─── Data to use ───
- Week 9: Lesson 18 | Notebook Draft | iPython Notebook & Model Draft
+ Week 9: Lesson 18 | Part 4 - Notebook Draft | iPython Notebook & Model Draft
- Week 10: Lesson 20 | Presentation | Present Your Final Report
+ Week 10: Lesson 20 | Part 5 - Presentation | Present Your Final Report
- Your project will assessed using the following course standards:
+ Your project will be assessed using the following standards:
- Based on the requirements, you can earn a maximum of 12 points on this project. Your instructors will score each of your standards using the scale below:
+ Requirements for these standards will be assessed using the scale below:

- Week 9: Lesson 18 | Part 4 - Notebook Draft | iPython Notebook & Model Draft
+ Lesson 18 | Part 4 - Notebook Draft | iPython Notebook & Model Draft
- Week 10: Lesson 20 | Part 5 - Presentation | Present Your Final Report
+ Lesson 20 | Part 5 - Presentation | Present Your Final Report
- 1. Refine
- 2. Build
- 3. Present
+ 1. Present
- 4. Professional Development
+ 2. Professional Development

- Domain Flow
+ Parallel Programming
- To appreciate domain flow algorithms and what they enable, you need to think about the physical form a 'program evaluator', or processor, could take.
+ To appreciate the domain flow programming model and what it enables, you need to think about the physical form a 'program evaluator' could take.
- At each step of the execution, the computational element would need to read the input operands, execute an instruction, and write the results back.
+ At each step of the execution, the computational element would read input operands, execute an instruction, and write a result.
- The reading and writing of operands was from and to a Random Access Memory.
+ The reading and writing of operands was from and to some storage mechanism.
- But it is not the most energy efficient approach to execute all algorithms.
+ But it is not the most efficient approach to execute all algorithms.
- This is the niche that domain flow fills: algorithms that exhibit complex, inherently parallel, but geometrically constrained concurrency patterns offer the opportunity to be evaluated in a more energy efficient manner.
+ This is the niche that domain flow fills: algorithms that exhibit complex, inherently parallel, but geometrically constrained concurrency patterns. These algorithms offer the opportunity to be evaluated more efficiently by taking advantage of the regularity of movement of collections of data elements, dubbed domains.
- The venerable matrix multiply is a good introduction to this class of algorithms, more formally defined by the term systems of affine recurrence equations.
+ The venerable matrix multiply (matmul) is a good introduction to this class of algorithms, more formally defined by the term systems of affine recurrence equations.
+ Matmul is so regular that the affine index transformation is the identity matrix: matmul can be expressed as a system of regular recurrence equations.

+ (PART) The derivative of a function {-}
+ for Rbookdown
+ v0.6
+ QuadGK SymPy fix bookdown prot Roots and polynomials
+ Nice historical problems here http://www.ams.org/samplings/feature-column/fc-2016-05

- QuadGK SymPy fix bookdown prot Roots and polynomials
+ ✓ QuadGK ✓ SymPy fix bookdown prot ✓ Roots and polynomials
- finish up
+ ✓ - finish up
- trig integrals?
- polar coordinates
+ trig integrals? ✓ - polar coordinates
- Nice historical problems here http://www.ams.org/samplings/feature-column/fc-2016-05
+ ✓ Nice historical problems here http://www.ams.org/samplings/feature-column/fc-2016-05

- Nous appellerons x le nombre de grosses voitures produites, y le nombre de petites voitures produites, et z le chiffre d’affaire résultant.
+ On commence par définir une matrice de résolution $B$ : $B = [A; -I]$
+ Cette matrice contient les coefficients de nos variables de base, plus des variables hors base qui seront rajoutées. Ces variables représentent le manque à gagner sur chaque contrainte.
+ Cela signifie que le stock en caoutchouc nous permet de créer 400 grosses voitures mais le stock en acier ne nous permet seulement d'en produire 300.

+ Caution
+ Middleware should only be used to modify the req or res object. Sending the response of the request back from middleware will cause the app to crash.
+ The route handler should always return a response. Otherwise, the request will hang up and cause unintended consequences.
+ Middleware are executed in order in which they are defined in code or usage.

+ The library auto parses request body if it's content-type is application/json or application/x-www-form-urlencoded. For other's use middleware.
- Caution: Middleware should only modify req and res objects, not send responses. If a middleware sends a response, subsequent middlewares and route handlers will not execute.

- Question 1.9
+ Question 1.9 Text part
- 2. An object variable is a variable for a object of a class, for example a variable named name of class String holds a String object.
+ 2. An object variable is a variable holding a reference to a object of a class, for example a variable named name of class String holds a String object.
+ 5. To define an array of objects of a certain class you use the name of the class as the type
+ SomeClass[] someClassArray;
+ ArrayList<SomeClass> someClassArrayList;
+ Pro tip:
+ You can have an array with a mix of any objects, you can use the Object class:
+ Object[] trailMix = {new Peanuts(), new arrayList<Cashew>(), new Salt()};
───
Your objective: Which lines above contain the word "String"? Copy each one.

Result:
- 2. An object variable is a variable for a object of a class, for example a variable named name of class String holds a String object.
+ 2. An object variable is a variable holding a reference to a object of a class, for example a variable named name of class String holds a String object.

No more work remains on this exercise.